**Task**
Give again exactly the lines that run from the start of the records to the line holding "your WSL distro", both ends counted. Do not include the pictures.
____________________
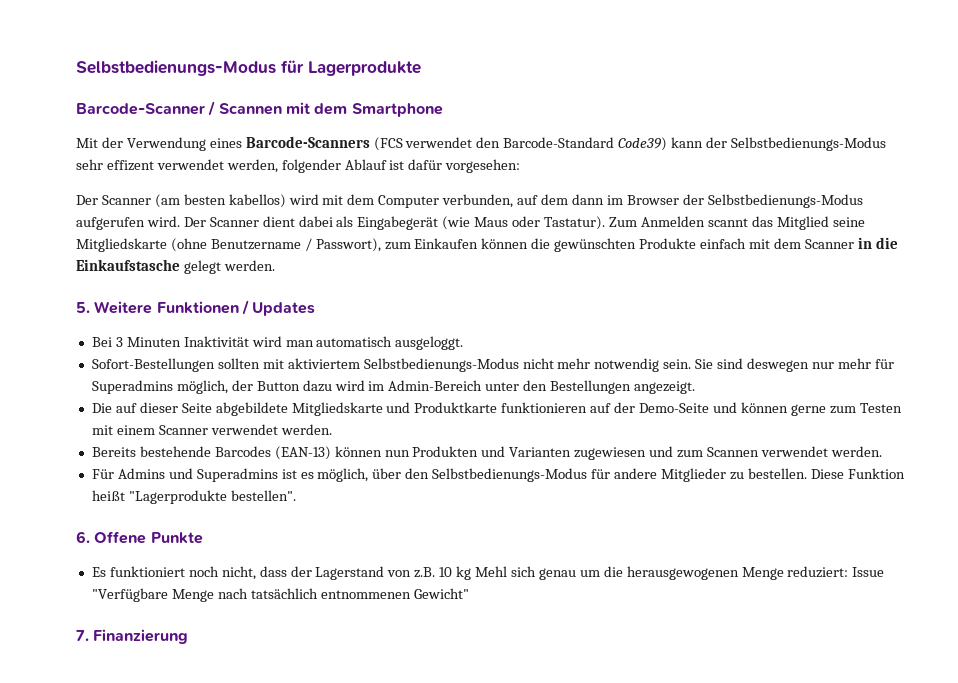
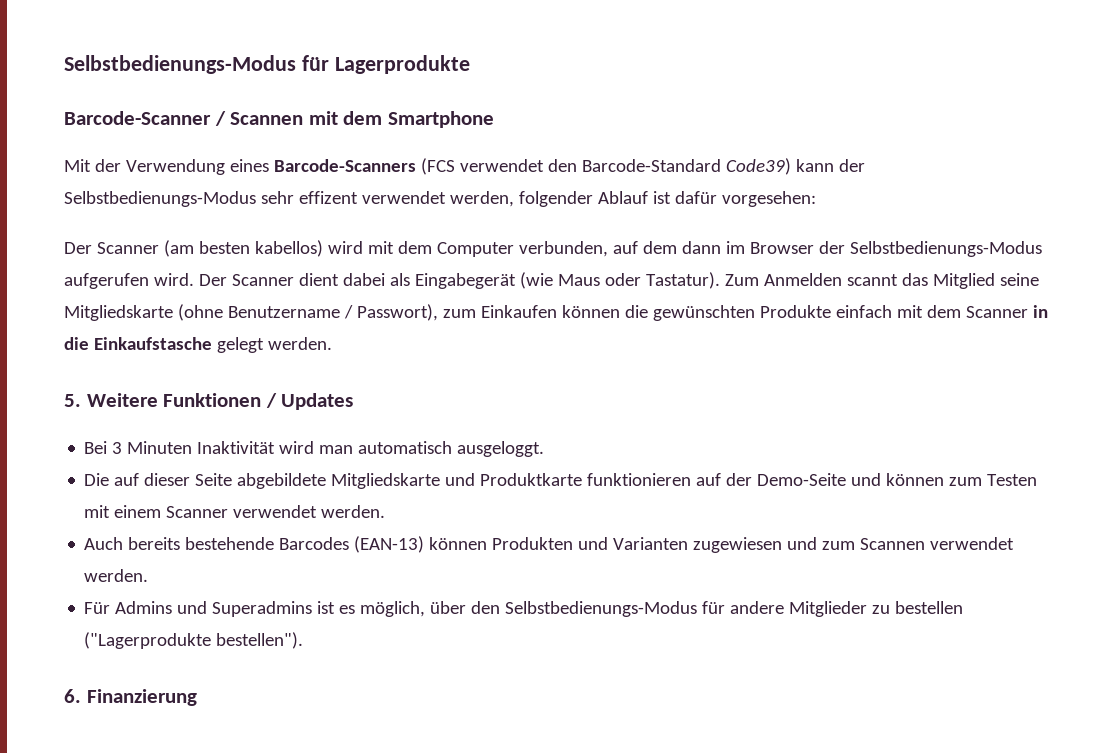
- Sofort-Bestellungen sollten mit aktiviertem Selbstbedienungs-Modus nicht mehr notwendig sein. Sie sind deswegen nur mehr für Superadmins möglich, der Button dazu wird im Admin-Bereich unter den Bestellungen angezeigt.
- Die auf dieser Seite abgebildete Mitgliedskarte und Produktkarte funktionieren auf der Demo-Seite und können gerne zum Testen mit einem Scanner verwendet werden.
+ Die auf dieser Seite abgebildete Mitgliedskarte und Produktkarte funktionieren auf der Demo-Seite und können zum Testen mit einem Scanner verwendet werden.
- Bereits bestehende Barcodes (EAN-13) können nun Produkten und Varianten zugewiesen und zum Scannen verwendet werden.
+ Auch bereits bestehende Barcodes (EAN-13) können Produkten und Varianten zugewiesen und zum Scannen verwendet werden.
- Für Admins und Superadmins ist es möglich, über den Selbstbedienungs-Modus für andere Mitglieder zu bestellen. Diese Funktion heißt "Lagerprodukte bestellen".
- 6. Offene Punkte
- Es funktioniert noch nicht, dass der Lagerstand von z.B. 10 kg Mehl sich genau um die herausgewogenen Menge reduziert: Issue "Verfügbare Menge nach tatsächlich entnommenen Gewicht"
- 7. Finanzierung
+ Für Admins und Superadmins ist es möglich, über den Selbstbedienungs-Modus für andere Mitglieder zu bestellen ("Lagerprodukte bestellen").
+ 6. Finanzierung

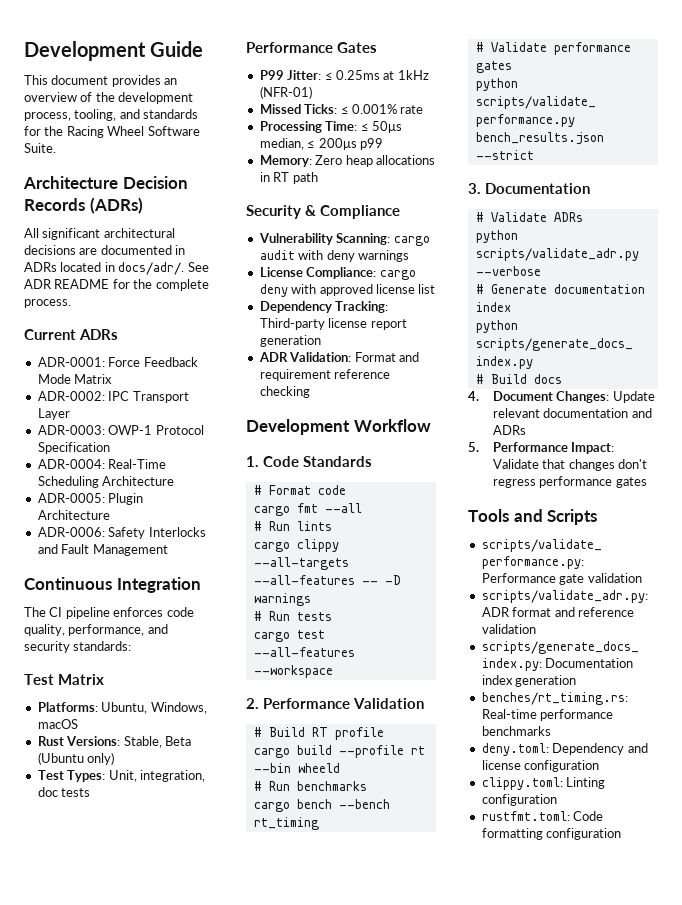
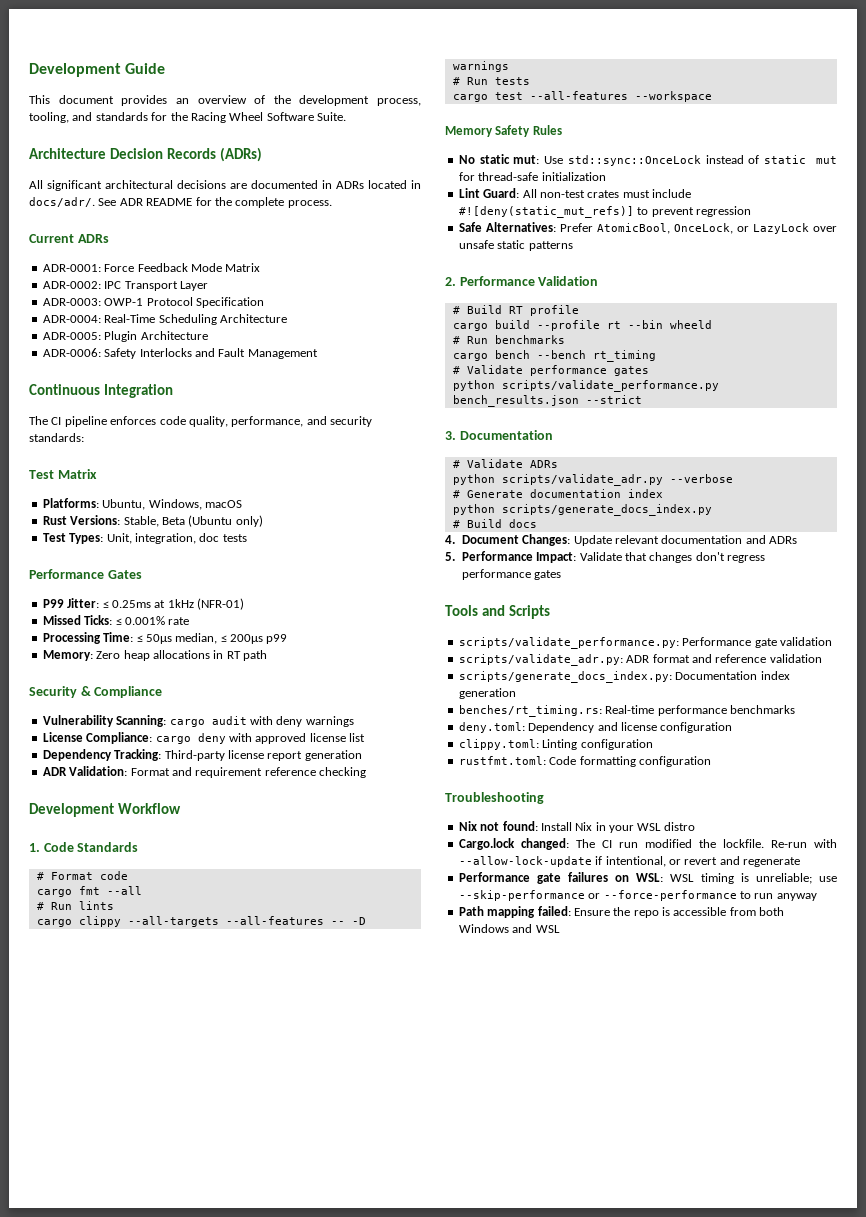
+ Memory Safety Rules
+ No static mut: Use std::sync::OnceLock instead of static mut for thread-safe initialization
+ Lint Guard: All non-test crates must include #![deny(static_mut_refs)] to prevent regression
+ Safe Alternatives: Prefer AtomicBool, OnceLock, or LazyLock over unsafe static patterns
+ Troubleshooting
+ Nix not found: Install Nix in your WSL distro
+ Cargo.lock changed: The CI run modified the lockfile. Re-run with --allow-lock-update if intentional, or revert and regenerate
+ Performance gate failures on WSL: WSL timing is unreliable; use --skip-performance or --force-performance to run anyway
+ Path mapping failed: Ensure the repo is accessible from both Windows and WSL

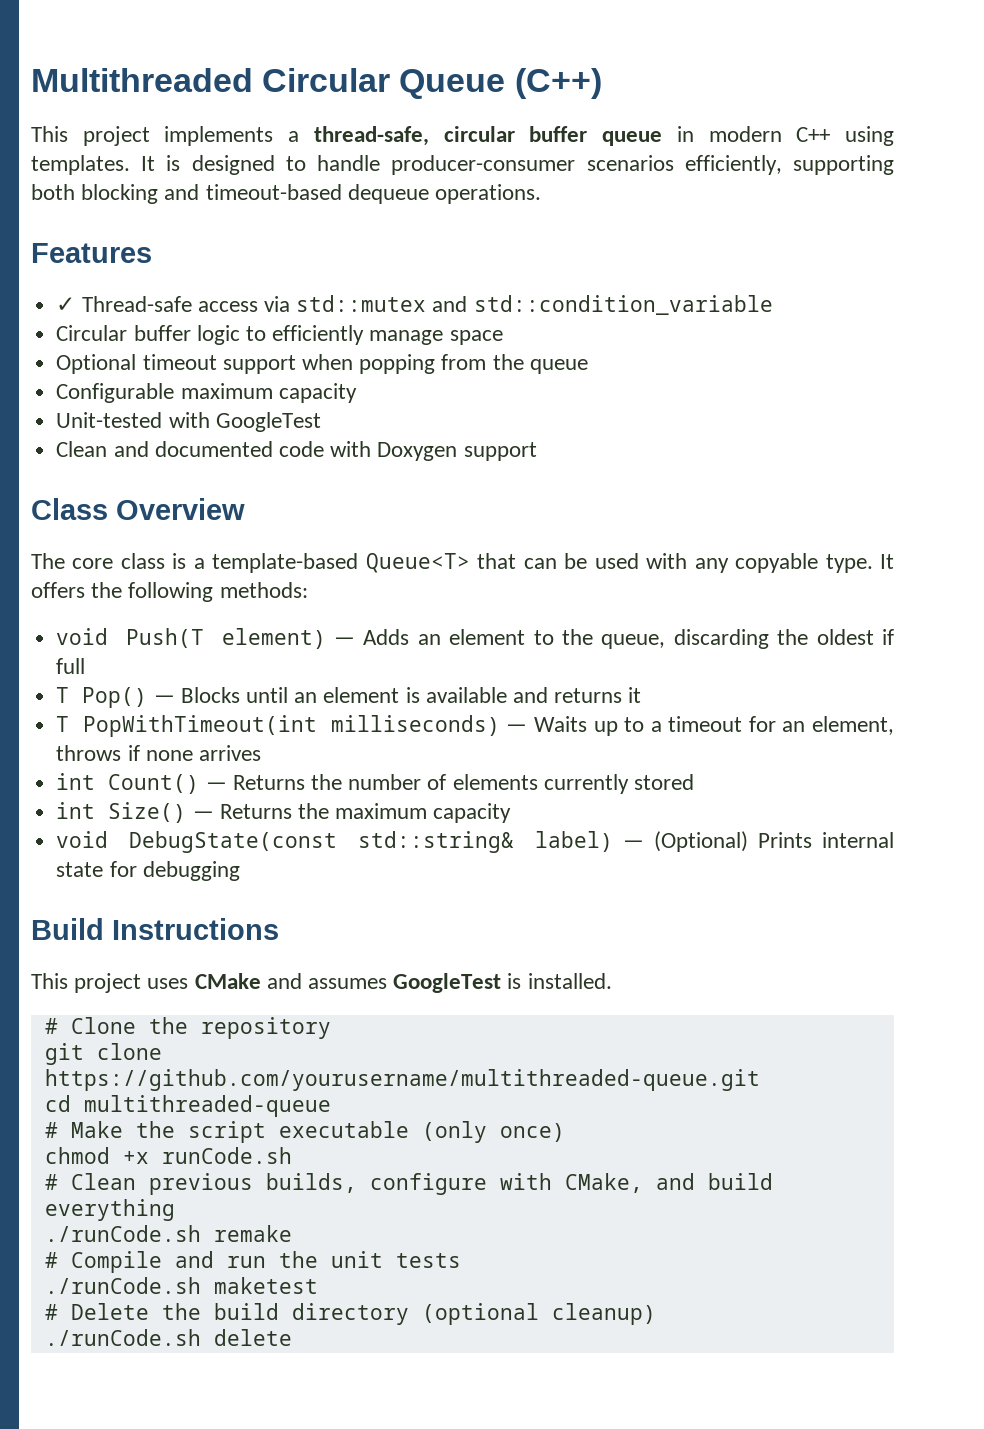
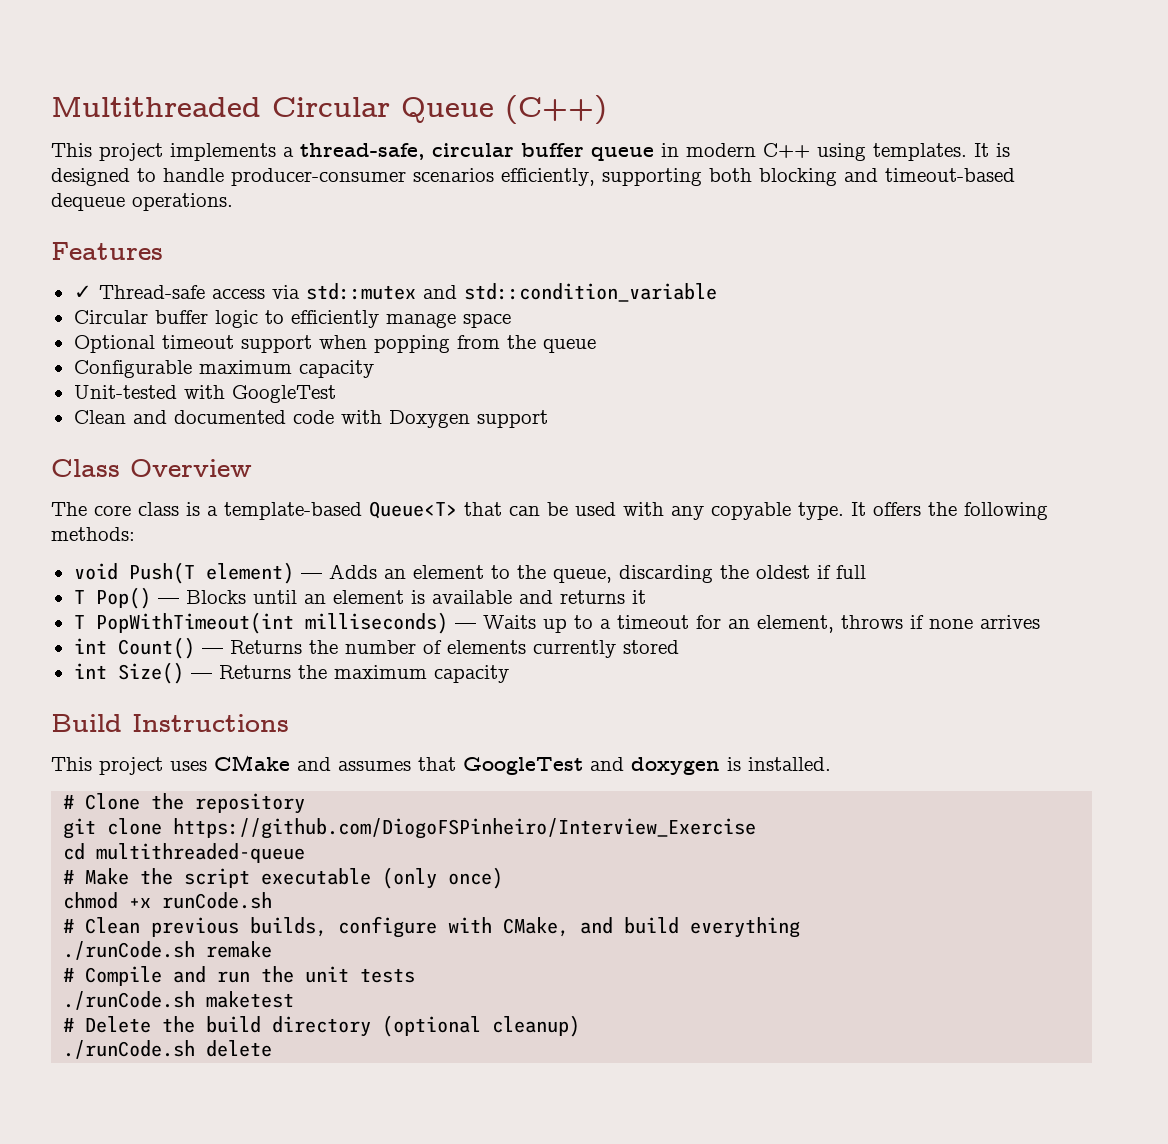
- void DebugState(const std::string& label) — (Optional) Prints internal state for debugging
- This project uses CMake and assumes GoogleTest is installed.
+ This project uses CMake and assumes that GoogleTest and doxygen is installed.
- git clone https://github.com/yourusername/multithreaded-queue.git
+ git clone https://github.com/DiogoFSPinheiro/Interview_Exercise

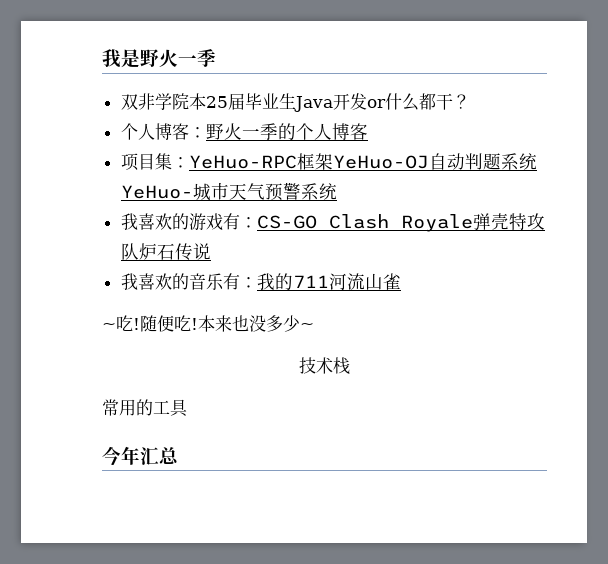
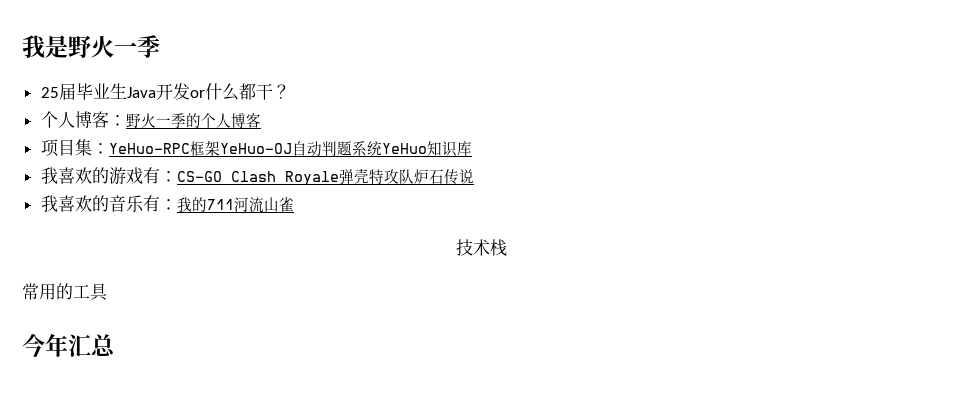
- 双非学院本25届毕业生Java开发or什么都干？
+ 25届毕业生Java开发or什么都干？
- 项目集：YeHuo-RPC框架YeHuo-OJ自动判题系统YeHuo-城市天气预警系统
+ 项目集：YeHuo-RPC框架YeHuo-OJ自动判题系统YeHuo知识库
- ~吃!随便吃!本来也没多少~

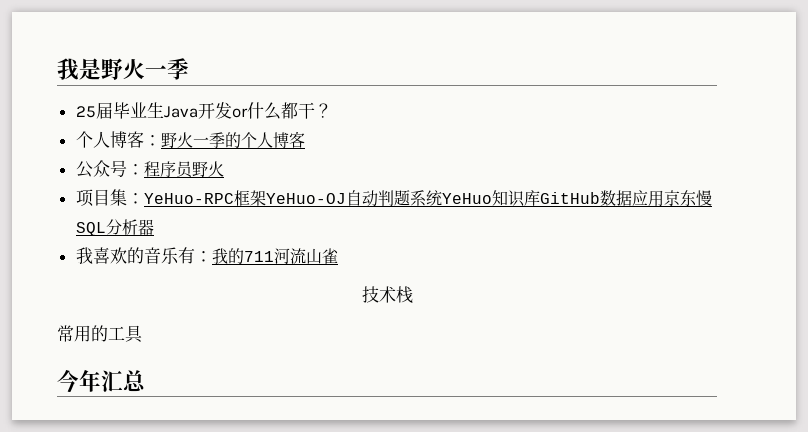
+ 公众号：程序员野火
- 项目集：YeHuo-RPC框架YeHuo-OJ自动判题系统YeHuo知识库
- 我喜欢的游戏有：CS-GO Clash Royale弹壳特攻队炉石传说
+ 项目集：YeHuo-RPC框架YeHuo-OJ自动判题系统YeHuo知识库GitHub数据应用京东慢SQL分析器

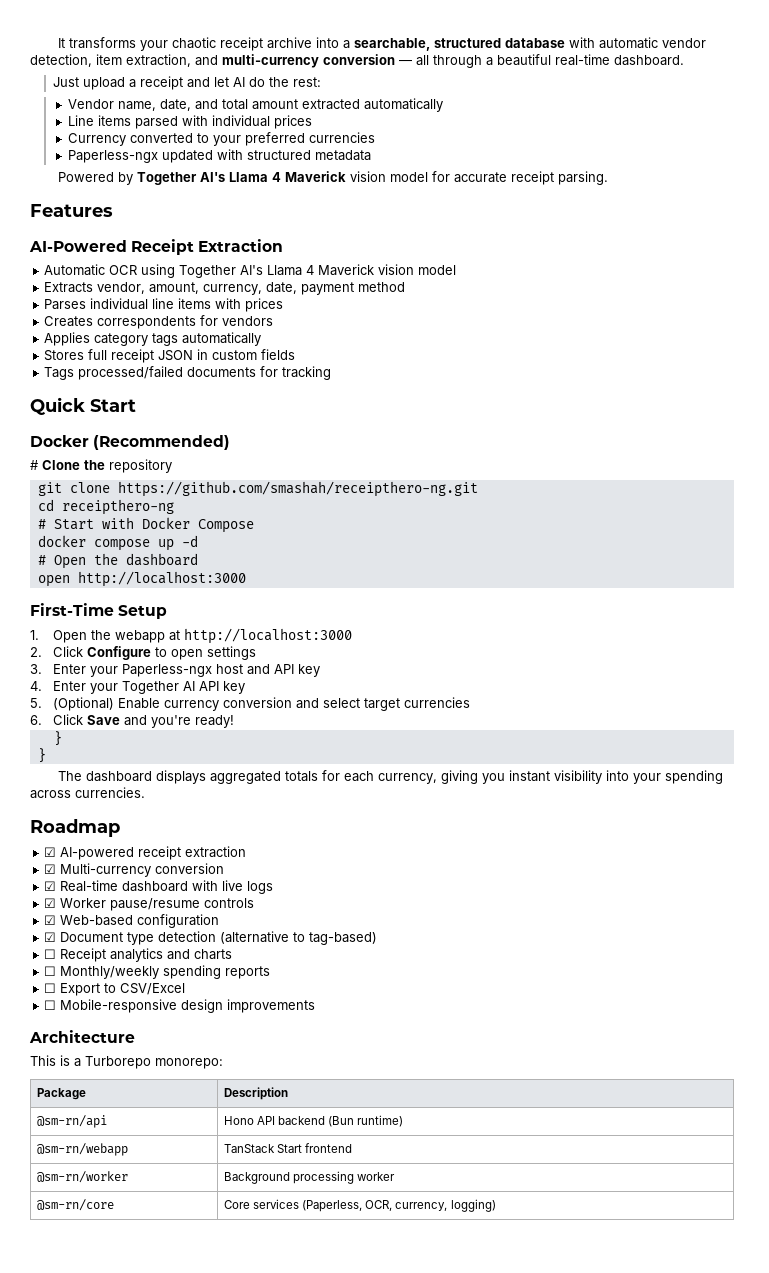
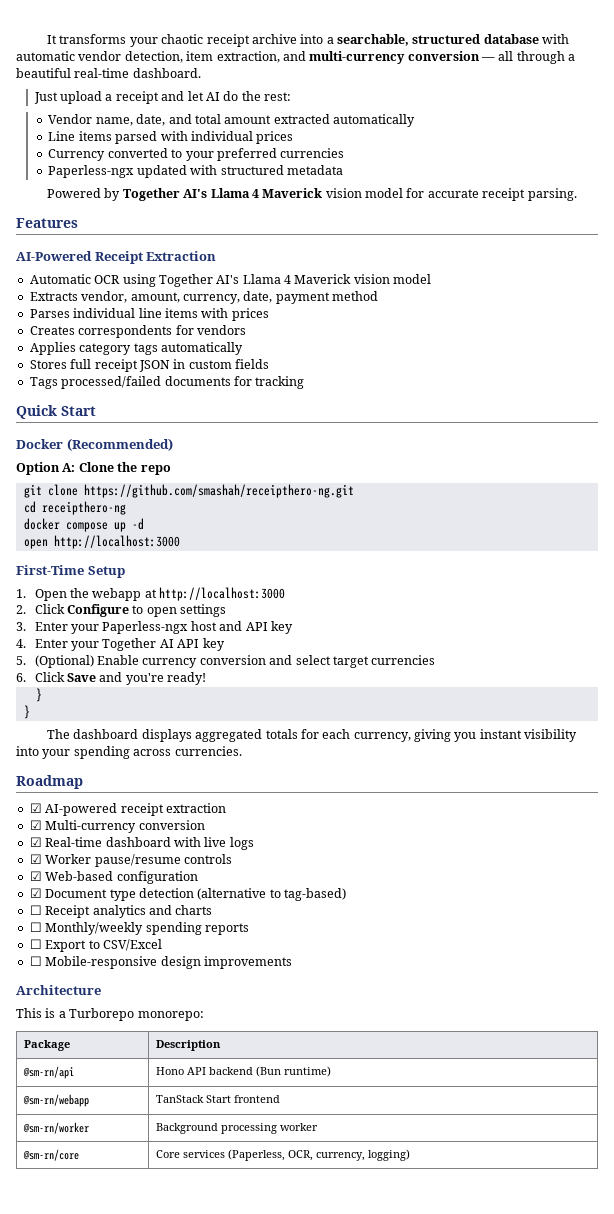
- # Clone the repository
+ Option A: Clone the repo
- # Start with Docker Compose
- # Open the dashboard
____________________
**Solution**
- Sofort-Bestellungen sollten mit aktiviertem Selbstbedienungs-Modus nicht mehr notwendig sein. Sie sind deswegen nur mehr für Superadmins möglich, der Button dazu wird im Admin-Bereich unter den Bestellungen angezeigt.
- Die auf dieser Seite abgebildete Mitgliedskarte und Produktkarte funktionieren auf der Demo-Seite und können gerne zum Testen mit einem Scanner verwendet werden.
+ Die auf dieser Seite abgebildete Mitgliedskarte und Produktkarte funktionieren auf der Demo-Seite und können zum Testen mit einem Scanner verwendet werden.
- Bereits bestehende Barcodes (EAN-13) können nun Produkten und Varianten zugewiesen und zum Scannen verwendet werden.
+ Auch bereits bestehende Barcodes (EAN-13) können Produkten und Varianten zugewiesen und zum Scannen verwendet werden.
- Für Admins und Superadmins ist es möglich, über den Selbstbedienungs-Modus für andere Mitglieder zu bestellen. Diese Funktion heißt "Lagerprodukte bestellen".
- 6. Offene Punkte
- Es funktioniert noch nicht, dass der Lagerstand von z.B. 10 kg Mehl sich genau um die herausgewogenen Menge reduziert: Issue "Verfügbare Menge nach tatsächlich entnommenen Gewicht"
- 7. Finanzierung
+ Für Admins und Superadmins ist es möglich, über den Selbstbedienungs-Modus für andere Mitglieder zu bestellen ("Lagerprodukte bestellen").
+ 6. Finanzierung

+ Memory Safety Rules
+ No static mut: Use std::sync::OnceLock instead of static mut for thread-safe initialization
+ Lint Guard: All non-test crates must include #![deny(static_mut_refs)] to prevent regression
+ Safe Alternatives: Prefer AtomicBool, OnceLock, or LazyLock over unsafe static patterns
+ Troubleshooting
+ Nix not found: Install Nix in your WSL distro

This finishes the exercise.